The correctness of Turkish behavior toward the Soviet Union is illustrated by the fact that Turkey alone, among the non-satellite countries, sent an official representative to Stalin's funeral. True, the Russians were so surprised that transportation arrangements were not made in time to permit the representative to reach Moscow until after the funeral; but then as always Turkey observed the proprieties. There are virtually no unofficial relationships between the two countries. The Soviet-Turkish border is the most sterile in the world. There is no trade across it and no movement of persons except that of an occasional official. The activities of the large Soviet Embassy in Ankara are scrupulously watched. Communism as such is illegal in Turkey and there is probably a lower percentage of Communists there than in any country in the world. Those found are effectively dealt with.
The Turks have not hesitated to participate in legitimate collective security arrangements with the United States and the other Western allies. Fear of Soviet reaction to their adherence to NATO was greater among the Western nations than in Turkey herself. The country took the lead in the creation of the tripartite Treaty of Friendship and Coöperation with Jugoslavia and Greece signed on February 28, 1953, and has openly stated its desire to have this treaty take the form of a military alliance. Nor has there been any reluctance to accept American military equipment and aid in training of troops. Military bases have been built with assistance from both the United States and NATO, in the face of deliberate Russian misrepresentation as to their purpose.

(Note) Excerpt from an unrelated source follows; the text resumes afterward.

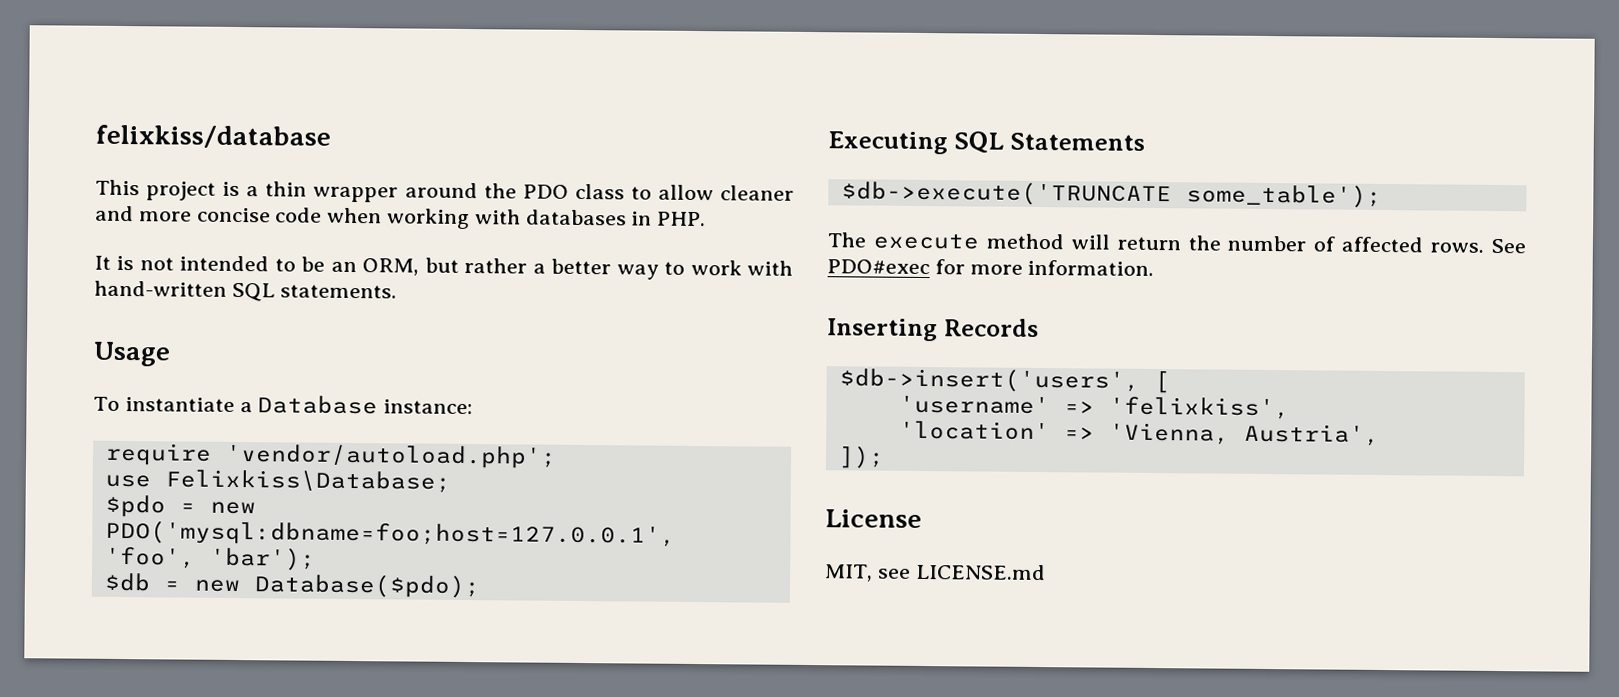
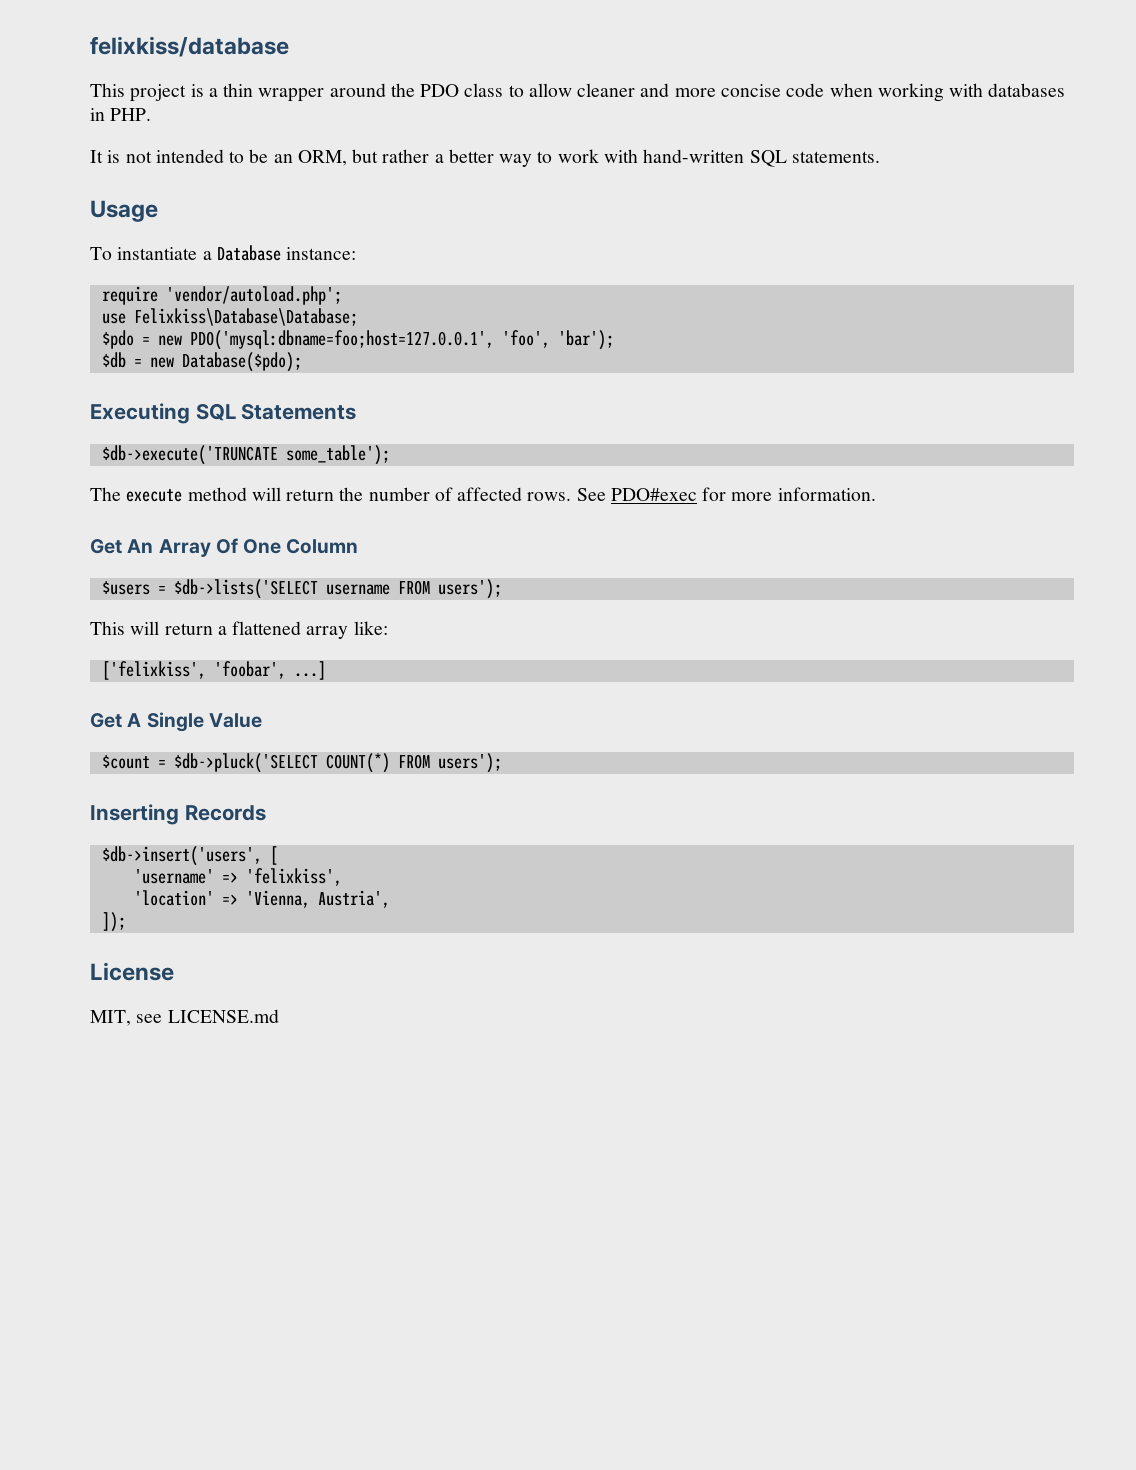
[164,469,451,493] Felixkiss\Database; -> [133,308,358,326] Felixkiss\Database\Database;
(1155, 268) none -> [90,538,359,557] [101,579,502,599] [90,621,388,639] [101,661,326,680] [90,712,262,732] [101,753,502,773] // Get An Array Of One Column // $users = $db->lists('SELECT username FROM users'); // This will return a flattened array like: // ['felixkiss', 'foobar', ...] // Get A Single Value // $count = $db->pluck('SELECT COUNT(*) FROM users');

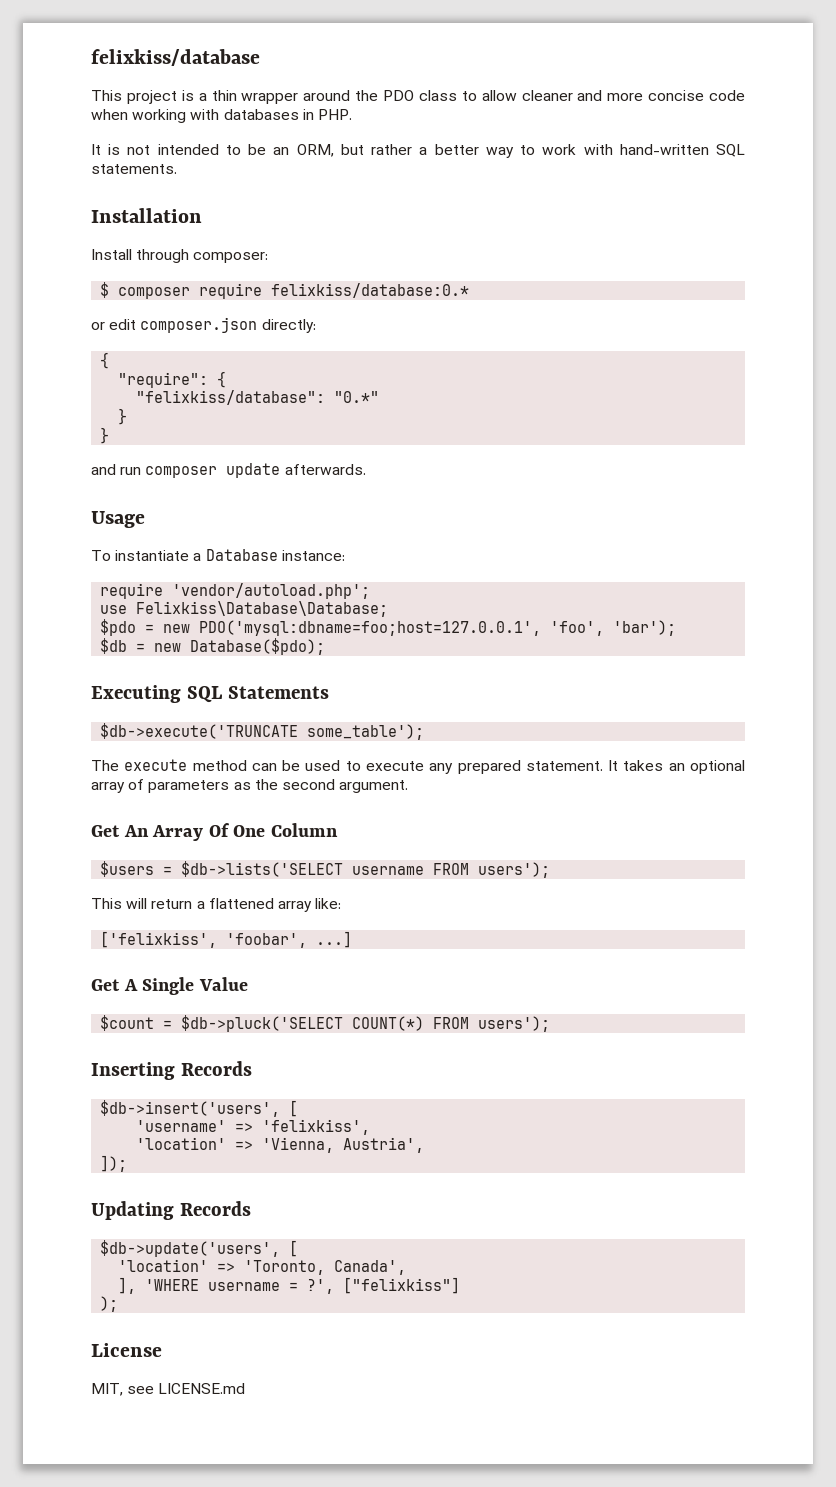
(880, 157) none -> [91,208,202,223] [91,249,269,263] [100,282,470,299] [91,317,316,333] [100,352,110,369] [118,371,227,388] [136,390,380,405] [118,408,128,425] [100,427,110,444] [91,463,366,478] // Installation // Install through composer: // $ composer require felixkiss/database:0.* // or edit composer.json directly: // { // "require": { // "felixkiss/database": "0.*" // } // } // and run composer update afterwards.
[251,487,876,501] will return the number of affected rows. See PDO#exec for more information. -> [251,760,746,774] [91,779,409,793] can be used to execute any prepared statement. It takes an optional array of parameters as the second argument.
(126, 922) none -> [91,1201,251,1220] [100,1240,299,1257] [118,1259,407,1275] [118,1277,461,1294] [100,1296,119,1312] // Updating Records // $db->update('users', [ // 'location' => 'Toronto, Canada', // ], 'WHERE username = ?', ["felixkiss"] // );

The Turkish attitude is perhaps best shown by the reaction to the United Nations' request for help in repelling the aggression of the North Koreans. Turkey had at that time received no commitments from the Western Powers for her own defense, but on July 22, 1950, the Turkish Government announced that it was sending a brigade of 5,000 men to Korea--the first to respond to the appeal after the United States. Prime Minister Adnan Menderes stated at the time: "It is only by way of a decision similar to ours, to be arrived at by other freedom loving nations, that acts of aggression can be prevented and world peace can be safeguarded. A sincere attachment to the ideals of the United Nations requires a belief in this basic principle."
Relations between Turkey and the United States have developed harmoniously not only because both have the same basic attitude toward the issues of the cold war, but also because Turkey has no colonies or areas of special political or economic interest and has no desire to recover territories that once belonged to the Ottoman Empire. Hence she is able to take what might be described as a symmetrical attitude with respect to world problems. Some of our Western European allies do have such areas of interest in Asia and Africa, and their policies toward them are superimposed upon common policies arising out of the cold war. The cross-currents of these sometimes conflicting ties in North Africa, the Middle East, Southeast Asia and China create problems in relationships with Americans which do not exist in the case of the Turk.
American understanding of the problem of dealing with the Soviet Union, in the sense mentioned above, seems now to have caught up with that of the Turks. The Turks have also shown us that it is possible to live in equanimity, without yielding, alongside an implacable enemy. They have been able to do this because they maintain a high degree of military preparedness and a strong national unity. "Why didn't you ask us about the Russians?" they frequently say. "We could have told you about them. Our attitude toward them did not change during and after the war because they did not change. Indeed, they have been the same for the hundreds of years that we have known them."
There is another independent factor which has in recent years helped bring Turkey into alignment with the West, and particularly the United States: the development of political, social and economic concepts and institutions corresponding closely to those of the West. These ideas and institutions have a strong indigenous Turkish flavor, as would be expected from a proud and independent people.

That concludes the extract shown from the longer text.